Inelegibilidade de José Aglailson é confirmada

Aglailson PSBPor Elias Martins

O ex-prefeito por dois mandatos em Vitória de Santo Antão – José Aglailson Queiralvares (PSB) está realmente fora da disputa de qualquer cargo político até 05.01.2021.  Se nenhuma novidade aparecer, ele só poderá concorrer nas eleições para Deputados em 2022.

Já discuti este fato com algumas pessoas da política de nossa cidade.  Depois de falar várias vezes sobre esse assunto no Blog A Voz da Vitória, lembrei-me do caso do candidato Roberto Arruda para Governo de Brasília pelo Partido da República (PR), que me deixou meio encafifado. Porém esta semana, parei, pesquisei e refleti.

O caso de Roberto Arruda foi um processo civil de Improbidade.

O caso de José Aglailson é uma Rejeição das contas de 2006 – Processo 0720035-3, trânsito em julgado em 02.06.2009;

O Recurso que tomou o número 0903527-8 manteve a Rejeição, com trânsito em julgado em 05.01.2013;

Em 22.10.2013 a Câmara de Vereadores da Vitória acompanha o indicativo do TCE-PE, e mantém a Rejeição por 06 votos a favor e 03 contra;

A Constituição é clara na condição de que a Câmara de Vereadores é o Órgão Colegiado com poderes para cassar os direitos políticos de um prefeito, a partir do indicativo de Rejeição das contas do município em determinada gestão.

Como o indicativo do TCE-PE foi dado com base no resultado na manutenção da Rejeição das Contas 2006, com trânsito em julgado em 05.01.2013, o Sr.
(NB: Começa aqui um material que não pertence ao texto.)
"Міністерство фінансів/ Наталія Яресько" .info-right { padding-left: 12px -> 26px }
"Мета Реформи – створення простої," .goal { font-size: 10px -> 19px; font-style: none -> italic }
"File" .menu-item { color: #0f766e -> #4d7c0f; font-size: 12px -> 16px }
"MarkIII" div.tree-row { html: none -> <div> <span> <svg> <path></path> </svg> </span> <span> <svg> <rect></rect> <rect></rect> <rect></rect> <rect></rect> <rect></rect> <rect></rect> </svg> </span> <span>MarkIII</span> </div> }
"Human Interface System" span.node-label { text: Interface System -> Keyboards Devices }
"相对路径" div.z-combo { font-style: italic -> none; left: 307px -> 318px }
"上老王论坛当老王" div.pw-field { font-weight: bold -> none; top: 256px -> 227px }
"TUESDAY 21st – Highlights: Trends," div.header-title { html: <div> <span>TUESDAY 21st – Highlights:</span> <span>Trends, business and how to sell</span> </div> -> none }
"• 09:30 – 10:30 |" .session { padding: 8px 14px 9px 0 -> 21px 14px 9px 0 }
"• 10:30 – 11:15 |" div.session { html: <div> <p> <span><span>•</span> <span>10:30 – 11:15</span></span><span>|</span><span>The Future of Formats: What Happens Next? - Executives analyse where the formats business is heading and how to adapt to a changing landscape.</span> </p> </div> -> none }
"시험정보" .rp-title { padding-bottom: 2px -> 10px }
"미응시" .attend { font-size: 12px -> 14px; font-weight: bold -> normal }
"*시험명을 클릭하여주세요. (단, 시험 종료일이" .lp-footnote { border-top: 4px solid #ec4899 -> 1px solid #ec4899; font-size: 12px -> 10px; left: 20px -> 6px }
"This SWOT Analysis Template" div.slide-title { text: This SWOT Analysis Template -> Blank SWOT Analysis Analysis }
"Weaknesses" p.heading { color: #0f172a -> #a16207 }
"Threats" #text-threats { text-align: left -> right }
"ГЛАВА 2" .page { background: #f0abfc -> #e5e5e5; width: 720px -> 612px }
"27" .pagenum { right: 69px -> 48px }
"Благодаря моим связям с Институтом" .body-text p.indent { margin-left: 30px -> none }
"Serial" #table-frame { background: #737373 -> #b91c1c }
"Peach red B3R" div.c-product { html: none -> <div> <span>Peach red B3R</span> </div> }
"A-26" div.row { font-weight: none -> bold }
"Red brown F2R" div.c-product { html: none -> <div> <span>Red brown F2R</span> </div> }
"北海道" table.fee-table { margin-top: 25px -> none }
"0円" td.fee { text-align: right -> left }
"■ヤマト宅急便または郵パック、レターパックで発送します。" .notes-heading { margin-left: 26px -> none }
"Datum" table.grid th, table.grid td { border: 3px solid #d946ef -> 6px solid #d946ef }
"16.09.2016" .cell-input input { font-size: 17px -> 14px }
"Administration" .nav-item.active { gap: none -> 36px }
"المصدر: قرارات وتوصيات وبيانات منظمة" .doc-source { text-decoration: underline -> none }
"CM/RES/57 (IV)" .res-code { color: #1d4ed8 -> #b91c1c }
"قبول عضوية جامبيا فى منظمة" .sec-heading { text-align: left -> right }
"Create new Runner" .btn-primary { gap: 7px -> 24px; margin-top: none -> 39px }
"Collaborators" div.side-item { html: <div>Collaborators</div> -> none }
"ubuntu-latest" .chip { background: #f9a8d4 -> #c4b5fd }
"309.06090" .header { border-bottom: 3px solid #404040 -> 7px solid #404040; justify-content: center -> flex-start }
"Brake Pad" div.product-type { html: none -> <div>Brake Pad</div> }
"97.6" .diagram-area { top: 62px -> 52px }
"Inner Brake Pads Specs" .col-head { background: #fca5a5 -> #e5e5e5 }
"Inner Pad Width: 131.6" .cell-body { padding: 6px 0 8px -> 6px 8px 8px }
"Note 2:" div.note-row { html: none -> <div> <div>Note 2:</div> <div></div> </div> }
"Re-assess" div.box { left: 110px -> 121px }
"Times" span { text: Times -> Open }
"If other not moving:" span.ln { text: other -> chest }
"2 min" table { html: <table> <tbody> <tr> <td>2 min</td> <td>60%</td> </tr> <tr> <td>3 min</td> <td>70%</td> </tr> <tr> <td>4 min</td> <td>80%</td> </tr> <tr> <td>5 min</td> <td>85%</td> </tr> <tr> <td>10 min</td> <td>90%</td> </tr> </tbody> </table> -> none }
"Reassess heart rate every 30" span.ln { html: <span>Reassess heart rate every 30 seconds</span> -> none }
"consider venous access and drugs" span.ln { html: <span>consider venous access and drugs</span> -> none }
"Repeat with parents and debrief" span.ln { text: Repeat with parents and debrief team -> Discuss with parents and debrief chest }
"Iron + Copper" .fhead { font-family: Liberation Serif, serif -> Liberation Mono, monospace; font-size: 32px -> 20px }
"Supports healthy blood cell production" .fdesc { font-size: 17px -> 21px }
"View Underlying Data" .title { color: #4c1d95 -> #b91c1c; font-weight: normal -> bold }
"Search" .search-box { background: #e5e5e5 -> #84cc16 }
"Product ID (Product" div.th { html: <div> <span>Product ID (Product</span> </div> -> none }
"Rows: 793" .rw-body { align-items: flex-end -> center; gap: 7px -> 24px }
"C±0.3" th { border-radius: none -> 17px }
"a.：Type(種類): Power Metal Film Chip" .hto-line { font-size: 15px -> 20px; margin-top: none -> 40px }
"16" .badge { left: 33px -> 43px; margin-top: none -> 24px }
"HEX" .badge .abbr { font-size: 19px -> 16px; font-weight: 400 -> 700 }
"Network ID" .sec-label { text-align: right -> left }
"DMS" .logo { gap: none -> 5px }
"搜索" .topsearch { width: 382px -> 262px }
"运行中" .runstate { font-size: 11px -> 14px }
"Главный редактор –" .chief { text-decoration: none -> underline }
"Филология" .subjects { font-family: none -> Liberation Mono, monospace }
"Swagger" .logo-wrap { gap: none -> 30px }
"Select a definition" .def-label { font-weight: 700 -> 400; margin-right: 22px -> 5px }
JOSÉ AGLAILSON QUEIRÁLVARES está realmente enquadrado na Lei da Ficha Suja, até 05.01.2021. Alguns defendem que a contagem de tempo para a punição na realidade deveria ser 22.10.2013, data da homologação da Rejeição pela Câmara de Vereadores.

Portanto, em 2016, não teremos a disputa direta para o Poder Executivo de nenhum dos atuais ícones políticos da Vitória de Santo Antão.   ELIAS LIRA – Pelo encerramento de seu segundo mandato.   JOSE AGLAILSON –  Por sua inequivocável inclusão na Lei do Ficha Suja.

Ainda em 17.12.2014 o ex-prefeito entrou com um pedido de Rescisão junto ao TCE-PE (uma espécie de pedido de anulação de sentença).  Ultimo dia 13.01.2015 o TCE-PE bateu o martelo, por já haver decidido a Câmara de Vereadores, seguir o parecer do próprio TCE pela Rejeição das contas de 2006, não cabe Rescisão.